◆ What you are asked to do: In the records that follow, show each line where the word "html" is present.
☆ ☆ ☆ ☆ ☆ ☆ ☆
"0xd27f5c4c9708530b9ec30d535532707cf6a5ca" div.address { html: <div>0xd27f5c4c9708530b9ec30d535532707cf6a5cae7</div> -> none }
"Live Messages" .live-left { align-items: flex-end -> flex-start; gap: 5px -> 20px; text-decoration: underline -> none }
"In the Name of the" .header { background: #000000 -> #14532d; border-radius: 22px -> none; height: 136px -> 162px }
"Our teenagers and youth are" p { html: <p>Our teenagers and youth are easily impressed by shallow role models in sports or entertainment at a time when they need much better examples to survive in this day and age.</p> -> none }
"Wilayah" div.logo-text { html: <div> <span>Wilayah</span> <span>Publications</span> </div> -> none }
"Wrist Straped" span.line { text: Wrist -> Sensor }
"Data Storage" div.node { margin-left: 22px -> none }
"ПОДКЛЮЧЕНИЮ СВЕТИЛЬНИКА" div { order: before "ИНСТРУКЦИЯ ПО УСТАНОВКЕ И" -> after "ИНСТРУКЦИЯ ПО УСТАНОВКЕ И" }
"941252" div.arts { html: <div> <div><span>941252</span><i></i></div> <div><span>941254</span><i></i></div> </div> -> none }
☆ ☆ ☆ ☆ ☆ ☆ ☆
◆ Written reply:
"0xd27f5c4c9708530b9ec30d535532707cf6a5ca" div.address { html: <div>0xd27f5c4c9708530b9ec30d535532707cf6a5cae7</div> -> none }
"Our teenagers and youth are" p { html: <p>Our teenagers and youth are easily impressed by shallow role models in sports or entertainment at a time when they need much better examples to survive in this day and age.</p> -> none }
"Wilayah" div.logo-text { html: <div> <span>Wilayah</span> <span>Publications</span> </div> -> none }
"941252" div.arts { html: <div> <div><span>941252</span><i></i></div> <div><span>941254</span><i></i></div> </div> -> none }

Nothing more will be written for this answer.